Barbey d’Aurevilly, un auteur diabolique

Le 07/07/2023 0

Barbey d’Aurevilly fait partie des grands classiques avec son recueil "les Diaboliques". 150 ans après sa parution, est-il toujours un modèle ?

Comme tout recueil, il serait indécent de tout adopter ou tout rejeter d’un bloc. Bien sûr, la personnalité de l’auteur transpire dans ses propos : catholique, petite noblesse et monarchiste, pour faire court. Le fond des six nouvelles présentées en 1874 (alors que, dans la préface, l’auteur en promettait six autres) est marqué de ses préférences, de son milieu et de ses obsessions. À prendre ou à laisser, chaque lecteur est libre et responsable de ses choix ; il peut aussi lire ou relire Barbey d’Aurevilly pour sa culture générale, pour savoir de quoi il parle – autant l’auteur que le lecteur.
Mais la manière de conter ces histoires est-elle un modèle pour des auteurs d’aujourd’hui ?

Le style de Barbey d’Aurevilly est encombré ; bien des digressions mènent vers des détails superfétatoires. Il donne même l’impression d’en avoir conscience quand il déclare : Mon cher, ma parenthèse est longue , fait-il dire au docteur Torty témoin du bonheur dans le crime. Les moyens pour arriver à ce résultat dérangeant le lecteur moderne consistent à ajouter au profil physique d’un personnage des éléments de sa généalogie, évoquer le père, la mère, une sœur, voire un grand-parent, aborder un ou plusieurs moments de son passé depuis l’enfance jusqu’à ses amours officielles et  surtout les extra-conjugales, ses choix de fréquentation ou sa carrière militaire, sans oublier de commenter chacun des aspects déjà cités et de consacrer de nouvelles lignes interminables à l’environnement du quidam, autant pour décrire ses habitudes personnelles que ses relations mondaines ou ses défauts jusque dans l'intimité.

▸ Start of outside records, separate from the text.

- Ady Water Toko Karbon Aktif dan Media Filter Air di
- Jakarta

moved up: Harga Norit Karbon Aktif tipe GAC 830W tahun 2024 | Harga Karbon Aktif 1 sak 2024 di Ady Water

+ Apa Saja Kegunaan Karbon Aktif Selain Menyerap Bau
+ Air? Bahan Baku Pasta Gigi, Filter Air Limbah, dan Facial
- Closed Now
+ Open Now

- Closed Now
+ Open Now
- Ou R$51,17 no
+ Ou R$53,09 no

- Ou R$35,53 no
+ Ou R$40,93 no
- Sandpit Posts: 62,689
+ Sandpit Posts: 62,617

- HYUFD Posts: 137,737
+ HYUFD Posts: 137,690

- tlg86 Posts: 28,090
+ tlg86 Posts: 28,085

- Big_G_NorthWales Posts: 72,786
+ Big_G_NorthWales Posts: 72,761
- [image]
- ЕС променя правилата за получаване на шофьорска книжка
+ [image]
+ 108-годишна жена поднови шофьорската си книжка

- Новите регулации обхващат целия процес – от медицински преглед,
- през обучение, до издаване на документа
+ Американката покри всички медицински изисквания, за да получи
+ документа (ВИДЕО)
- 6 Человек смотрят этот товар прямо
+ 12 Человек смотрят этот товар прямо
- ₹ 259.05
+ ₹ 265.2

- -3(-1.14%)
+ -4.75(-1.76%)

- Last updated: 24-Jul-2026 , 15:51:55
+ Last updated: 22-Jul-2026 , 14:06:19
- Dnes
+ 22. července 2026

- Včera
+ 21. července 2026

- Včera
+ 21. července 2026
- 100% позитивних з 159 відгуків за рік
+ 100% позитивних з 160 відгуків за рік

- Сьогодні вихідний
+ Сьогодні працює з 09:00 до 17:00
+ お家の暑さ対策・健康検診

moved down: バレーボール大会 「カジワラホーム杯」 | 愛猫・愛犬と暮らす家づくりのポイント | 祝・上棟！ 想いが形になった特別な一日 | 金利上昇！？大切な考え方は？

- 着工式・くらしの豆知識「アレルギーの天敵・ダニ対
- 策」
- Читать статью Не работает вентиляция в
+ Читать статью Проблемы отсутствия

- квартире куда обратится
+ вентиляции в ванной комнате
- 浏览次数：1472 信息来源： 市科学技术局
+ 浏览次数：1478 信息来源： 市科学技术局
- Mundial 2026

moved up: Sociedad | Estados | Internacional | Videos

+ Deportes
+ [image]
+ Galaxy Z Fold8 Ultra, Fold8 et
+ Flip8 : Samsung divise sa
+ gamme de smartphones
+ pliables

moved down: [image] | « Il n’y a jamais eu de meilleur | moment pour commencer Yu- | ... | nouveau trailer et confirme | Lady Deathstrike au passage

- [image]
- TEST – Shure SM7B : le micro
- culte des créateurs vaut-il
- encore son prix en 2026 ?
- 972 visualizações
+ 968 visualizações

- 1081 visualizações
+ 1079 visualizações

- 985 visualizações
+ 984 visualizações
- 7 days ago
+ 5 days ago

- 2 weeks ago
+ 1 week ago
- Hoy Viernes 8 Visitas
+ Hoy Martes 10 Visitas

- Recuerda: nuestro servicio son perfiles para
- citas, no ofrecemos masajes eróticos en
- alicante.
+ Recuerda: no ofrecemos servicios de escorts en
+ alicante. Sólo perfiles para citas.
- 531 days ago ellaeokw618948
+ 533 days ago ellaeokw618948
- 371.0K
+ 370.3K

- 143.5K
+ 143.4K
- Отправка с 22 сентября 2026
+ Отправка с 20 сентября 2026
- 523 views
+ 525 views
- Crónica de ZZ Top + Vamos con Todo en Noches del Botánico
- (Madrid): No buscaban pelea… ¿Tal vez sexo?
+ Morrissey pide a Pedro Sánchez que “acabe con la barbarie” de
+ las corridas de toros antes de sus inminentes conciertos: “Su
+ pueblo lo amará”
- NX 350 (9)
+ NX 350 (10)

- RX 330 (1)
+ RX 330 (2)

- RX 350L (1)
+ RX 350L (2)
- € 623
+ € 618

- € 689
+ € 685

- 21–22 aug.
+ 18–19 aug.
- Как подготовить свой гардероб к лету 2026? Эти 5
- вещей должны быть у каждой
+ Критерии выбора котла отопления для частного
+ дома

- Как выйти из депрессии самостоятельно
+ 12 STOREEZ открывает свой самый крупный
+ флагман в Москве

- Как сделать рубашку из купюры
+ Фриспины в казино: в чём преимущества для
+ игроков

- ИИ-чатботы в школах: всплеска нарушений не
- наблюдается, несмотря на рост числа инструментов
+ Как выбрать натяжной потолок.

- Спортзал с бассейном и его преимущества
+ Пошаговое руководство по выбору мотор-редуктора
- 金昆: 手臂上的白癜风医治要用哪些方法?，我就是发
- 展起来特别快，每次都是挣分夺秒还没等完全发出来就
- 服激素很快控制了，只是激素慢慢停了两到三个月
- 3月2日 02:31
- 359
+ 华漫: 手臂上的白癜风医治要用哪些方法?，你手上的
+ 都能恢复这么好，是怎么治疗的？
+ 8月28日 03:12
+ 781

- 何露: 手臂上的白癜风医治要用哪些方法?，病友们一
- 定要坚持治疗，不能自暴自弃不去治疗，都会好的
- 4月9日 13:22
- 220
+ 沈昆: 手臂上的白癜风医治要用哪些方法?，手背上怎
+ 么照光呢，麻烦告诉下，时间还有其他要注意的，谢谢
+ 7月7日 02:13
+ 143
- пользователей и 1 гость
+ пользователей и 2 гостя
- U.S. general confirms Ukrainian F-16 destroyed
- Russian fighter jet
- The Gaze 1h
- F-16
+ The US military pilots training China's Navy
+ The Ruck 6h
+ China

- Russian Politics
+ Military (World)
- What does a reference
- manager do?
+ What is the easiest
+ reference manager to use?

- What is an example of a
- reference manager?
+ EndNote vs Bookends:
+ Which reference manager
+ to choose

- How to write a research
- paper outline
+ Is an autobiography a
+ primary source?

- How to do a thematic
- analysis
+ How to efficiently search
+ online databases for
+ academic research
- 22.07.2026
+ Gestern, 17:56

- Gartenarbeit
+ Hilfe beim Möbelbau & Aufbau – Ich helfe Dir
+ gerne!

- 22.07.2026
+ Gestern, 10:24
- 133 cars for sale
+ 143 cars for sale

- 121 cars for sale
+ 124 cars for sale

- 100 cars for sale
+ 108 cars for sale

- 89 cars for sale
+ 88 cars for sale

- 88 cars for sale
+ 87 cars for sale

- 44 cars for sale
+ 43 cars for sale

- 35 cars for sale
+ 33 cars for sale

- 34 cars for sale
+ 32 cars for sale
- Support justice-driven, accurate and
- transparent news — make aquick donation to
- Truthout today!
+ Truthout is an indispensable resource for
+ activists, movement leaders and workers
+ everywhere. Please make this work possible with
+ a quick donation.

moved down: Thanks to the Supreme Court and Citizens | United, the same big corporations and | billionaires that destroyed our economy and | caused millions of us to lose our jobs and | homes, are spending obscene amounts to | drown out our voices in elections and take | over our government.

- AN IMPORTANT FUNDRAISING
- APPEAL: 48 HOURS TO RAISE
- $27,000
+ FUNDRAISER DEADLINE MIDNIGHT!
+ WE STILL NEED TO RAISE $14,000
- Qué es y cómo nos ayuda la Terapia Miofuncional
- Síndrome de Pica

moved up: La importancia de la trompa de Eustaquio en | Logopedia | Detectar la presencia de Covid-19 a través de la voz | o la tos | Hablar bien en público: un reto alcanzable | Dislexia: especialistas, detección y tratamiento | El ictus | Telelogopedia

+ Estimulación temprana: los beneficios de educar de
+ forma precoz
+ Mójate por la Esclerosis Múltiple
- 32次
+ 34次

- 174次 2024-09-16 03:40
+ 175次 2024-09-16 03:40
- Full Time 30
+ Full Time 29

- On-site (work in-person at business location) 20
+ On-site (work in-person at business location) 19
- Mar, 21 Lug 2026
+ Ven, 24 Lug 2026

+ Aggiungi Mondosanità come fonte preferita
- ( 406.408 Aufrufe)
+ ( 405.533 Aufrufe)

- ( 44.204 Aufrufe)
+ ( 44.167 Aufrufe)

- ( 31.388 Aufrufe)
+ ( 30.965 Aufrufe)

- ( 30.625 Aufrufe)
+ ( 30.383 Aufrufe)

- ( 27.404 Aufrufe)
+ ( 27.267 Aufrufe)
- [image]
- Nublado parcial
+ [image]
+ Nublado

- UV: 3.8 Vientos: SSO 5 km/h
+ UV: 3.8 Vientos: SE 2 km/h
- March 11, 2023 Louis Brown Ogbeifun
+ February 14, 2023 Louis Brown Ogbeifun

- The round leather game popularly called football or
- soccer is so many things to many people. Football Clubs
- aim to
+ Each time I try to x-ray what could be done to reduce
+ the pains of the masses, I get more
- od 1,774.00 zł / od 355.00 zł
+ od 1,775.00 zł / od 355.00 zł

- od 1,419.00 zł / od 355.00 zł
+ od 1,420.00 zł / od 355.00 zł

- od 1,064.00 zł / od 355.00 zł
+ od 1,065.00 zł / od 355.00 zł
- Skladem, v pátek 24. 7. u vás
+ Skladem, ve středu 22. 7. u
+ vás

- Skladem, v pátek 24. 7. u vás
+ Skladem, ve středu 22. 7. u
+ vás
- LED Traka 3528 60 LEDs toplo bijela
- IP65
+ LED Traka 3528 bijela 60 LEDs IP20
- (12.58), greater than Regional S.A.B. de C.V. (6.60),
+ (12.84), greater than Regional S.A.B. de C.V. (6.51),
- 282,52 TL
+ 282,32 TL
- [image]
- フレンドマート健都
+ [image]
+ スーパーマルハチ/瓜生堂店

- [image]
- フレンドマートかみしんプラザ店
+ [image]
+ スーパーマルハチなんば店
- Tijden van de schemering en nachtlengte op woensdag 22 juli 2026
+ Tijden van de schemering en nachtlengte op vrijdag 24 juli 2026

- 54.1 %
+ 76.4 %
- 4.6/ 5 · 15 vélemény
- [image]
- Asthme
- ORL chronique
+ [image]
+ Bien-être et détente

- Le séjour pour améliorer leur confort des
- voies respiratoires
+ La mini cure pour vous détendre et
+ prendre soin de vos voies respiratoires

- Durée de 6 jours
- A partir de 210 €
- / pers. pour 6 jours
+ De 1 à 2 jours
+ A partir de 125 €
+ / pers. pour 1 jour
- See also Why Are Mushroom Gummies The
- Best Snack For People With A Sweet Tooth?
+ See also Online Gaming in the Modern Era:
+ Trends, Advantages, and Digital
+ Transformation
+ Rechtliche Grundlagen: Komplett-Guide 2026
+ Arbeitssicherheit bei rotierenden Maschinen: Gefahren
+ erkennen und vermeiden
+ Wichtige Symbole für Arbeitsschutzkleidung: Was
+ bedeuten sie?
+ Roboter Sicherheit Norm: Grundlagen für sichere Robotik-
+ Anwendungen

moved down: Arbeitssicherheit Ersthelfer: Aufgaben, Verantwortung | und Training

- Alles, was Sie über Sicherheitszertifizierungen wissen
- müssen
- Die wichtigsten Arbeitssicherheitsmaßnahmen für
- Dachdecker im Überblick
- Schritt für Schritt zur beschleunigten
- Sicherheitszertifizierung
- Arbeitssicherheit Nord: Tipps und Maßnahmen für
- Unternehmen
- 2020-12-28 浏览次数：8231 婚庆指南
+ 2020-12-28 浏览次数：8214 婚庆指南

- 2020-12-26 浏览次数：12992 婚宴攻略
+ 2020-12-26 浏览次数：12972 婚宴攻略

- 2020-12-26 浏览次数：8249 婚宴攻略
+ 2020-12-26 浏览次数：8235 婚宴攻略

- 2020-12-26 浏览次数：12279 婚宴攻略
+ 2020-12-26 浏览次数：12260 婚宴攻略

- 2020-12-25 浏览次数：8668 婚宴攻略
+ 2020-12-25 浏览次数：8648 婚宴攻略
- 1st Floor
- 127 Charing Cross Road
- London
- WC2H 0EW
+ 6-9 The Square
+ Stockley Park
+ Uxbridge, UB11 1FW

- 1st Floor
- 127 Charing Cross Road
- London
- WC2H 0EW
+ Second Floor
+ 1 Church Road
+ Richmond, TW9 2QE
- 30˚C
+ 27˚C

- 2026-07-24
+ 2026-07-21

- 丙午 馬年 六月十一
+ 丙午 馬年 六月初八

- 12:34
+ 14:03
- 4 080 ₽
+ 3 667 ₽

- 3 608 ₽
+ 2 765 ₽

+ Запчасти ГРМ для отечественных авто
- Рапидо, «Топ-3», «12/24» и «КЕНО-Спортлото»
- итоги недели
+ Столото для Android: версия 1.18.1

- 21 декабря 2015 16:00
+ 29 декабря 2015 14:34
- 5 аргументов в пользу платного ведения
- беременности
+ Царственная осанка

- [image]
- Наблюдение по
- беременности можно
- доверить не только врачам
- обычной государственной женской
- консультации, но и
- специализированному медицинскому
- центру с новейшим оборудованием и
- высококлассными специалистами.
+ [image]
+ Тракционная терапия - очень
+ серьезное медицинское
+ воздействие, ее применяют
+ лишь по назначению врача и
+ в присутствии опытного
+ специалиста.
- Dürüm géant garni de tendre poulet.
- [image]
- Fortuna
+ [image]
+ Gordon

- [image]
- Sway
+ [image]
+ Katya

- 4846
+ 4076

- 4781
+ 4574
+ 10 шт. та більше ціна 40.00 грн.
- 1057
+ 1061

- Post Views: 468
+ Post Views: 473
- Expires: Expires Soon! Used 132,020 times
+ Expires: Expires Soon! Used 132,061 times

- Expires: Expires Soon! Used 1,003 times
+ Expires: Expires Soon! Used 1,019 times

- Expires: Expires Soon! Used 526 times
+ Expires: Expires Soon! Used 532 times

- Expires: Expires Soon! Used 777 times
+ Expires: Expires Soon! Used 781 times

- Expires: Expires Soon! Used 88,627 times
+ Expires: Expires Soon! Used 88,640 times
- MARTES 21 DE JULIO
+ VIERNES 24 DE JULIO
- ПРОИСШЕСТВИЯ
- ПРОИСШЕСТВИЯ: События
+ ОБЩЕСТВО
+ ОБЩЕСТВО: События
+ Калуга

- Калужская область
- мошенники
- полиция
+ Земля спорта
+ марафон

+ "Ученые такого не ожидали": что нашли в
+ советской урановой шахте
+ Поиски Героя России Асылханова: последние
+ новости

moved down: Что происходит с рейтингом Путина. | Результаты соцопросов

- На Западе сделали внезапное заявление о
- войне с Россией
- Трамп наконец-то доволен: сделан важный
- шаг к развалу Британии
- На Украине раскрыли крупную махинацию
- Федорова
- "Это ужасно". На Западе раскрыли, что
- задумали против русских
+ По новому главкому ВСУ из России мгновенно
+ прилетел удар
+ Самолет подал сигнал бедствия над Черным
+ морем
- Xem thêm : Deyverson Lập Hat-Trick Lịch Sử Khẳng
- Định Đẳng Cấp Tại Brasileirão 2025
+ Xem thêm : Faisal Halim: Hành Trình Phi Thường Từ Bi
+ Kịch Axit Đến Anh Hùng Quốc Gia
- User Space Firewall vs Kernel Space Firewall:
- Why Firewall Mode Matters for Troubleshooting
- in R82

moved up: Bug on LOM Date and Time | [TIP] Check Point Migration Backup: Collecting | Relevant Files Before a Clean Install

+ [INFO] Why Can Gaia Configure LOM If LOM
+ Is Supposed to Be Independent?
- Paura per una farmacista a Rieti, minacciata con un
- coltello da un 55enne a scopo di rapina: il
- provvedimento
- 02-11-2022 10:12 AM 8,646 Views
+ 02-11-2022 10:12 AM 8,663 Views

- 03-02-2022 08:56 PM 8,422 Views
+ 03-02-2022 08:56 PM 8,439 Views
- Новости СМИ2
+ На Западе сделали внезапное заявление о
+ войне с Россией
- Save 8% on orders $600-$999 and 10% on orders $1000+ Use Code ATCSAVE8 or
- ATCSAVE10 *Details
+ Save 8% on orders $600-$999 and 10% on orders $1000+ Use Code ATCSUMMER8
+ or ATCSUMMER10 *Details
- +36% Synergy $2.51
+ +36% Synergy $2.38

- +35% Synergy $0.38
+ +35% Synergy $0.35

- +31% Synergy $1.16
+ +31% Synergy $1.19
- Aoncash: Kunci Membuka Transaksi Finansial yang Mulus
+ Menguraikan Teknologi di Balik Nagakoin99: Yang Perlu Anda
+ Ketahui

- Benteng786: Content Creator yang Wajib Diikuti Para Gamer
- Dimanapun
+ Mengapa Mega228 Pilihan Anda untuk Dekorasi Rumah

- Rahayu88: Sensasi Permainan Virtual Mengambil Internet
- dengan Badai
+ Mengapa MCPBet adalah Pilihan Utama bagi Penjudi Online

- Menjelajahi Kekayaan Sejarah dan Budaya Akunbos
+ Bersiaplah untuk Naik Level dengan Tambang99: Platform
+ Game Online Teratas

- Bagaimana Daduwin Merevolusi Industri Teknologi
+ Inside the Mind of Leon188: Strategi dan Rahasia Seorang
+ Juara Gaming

Relisez cette dernière phrase dans un seul souffle, n’est-elle pas fastidieuse ?

Ce point, plutôt négatif, reflète une pratique désuette ; mais d’autres qualités le compensent et l’auteur moderne peut encore s'en inspirer : cette beauté mâtinée d’élégance décadente, estime Philippe Caste sur Babelio.
Prenez la nouvelle Le dessous de cartes d’une partie de whist, elle souffre des aspects décriés, pourtant elle serait incompréhensible sans l’évocation des personnalités rencontrées et le détail du réséda, glissé au milieu d'une partie de cartes, se retouve dans l’explication finale auréolée d'un silence qui, "dans un salon spirituel, après une histoire, est le plus flatteur des succès".
C'est donc l'excès plutôt que la présence des informations qui a pris un coup de vieux. Par contre, pour manier sa barque, Barbey d’Aurevilly sait y faire : il mène ses lecteurs où bon lui semble, quitte à en perdre en chemin. Le lecteur attentif ou l'auteur en formation décompose les éléments de la nouvelle (personnages, lieux, enchaînements, ordre de présentation, simple allusion furtive, etc.) conduit à un profond respect d’ensemble.

Par ailleurs, les auteurs des siècles précédents possédaient un grand avantage sur nos contemporains : ils n’avaient ni peur, ni honte d’utiliser le vocabulaire à leur disposition ; ils haussaient les lecteurs à leur niveau plutôt que s’abaisser au leur !
Rencontrer de vieux roquentins, recevoir de chattemites visites, croiser une femme aux lèvres sibilantes n’arrivent plus que dans ce type d’ouvrage.

En conclusion, lire et relire les Diaboliques est un voyage dans des situations datées, le style peaufiné et le lexique laissé de côté ; c’est aussi un appel à l’analyse minutieuse du récit, sa construction lente et progressive, donc une source profitable. Mais choisir Barbey d’Aurevilly en vue d'un moment de détente sur la plage revient à préferer les devoirs de vacances à "vivre en lézard"… encore une expression un tantinet oubliée.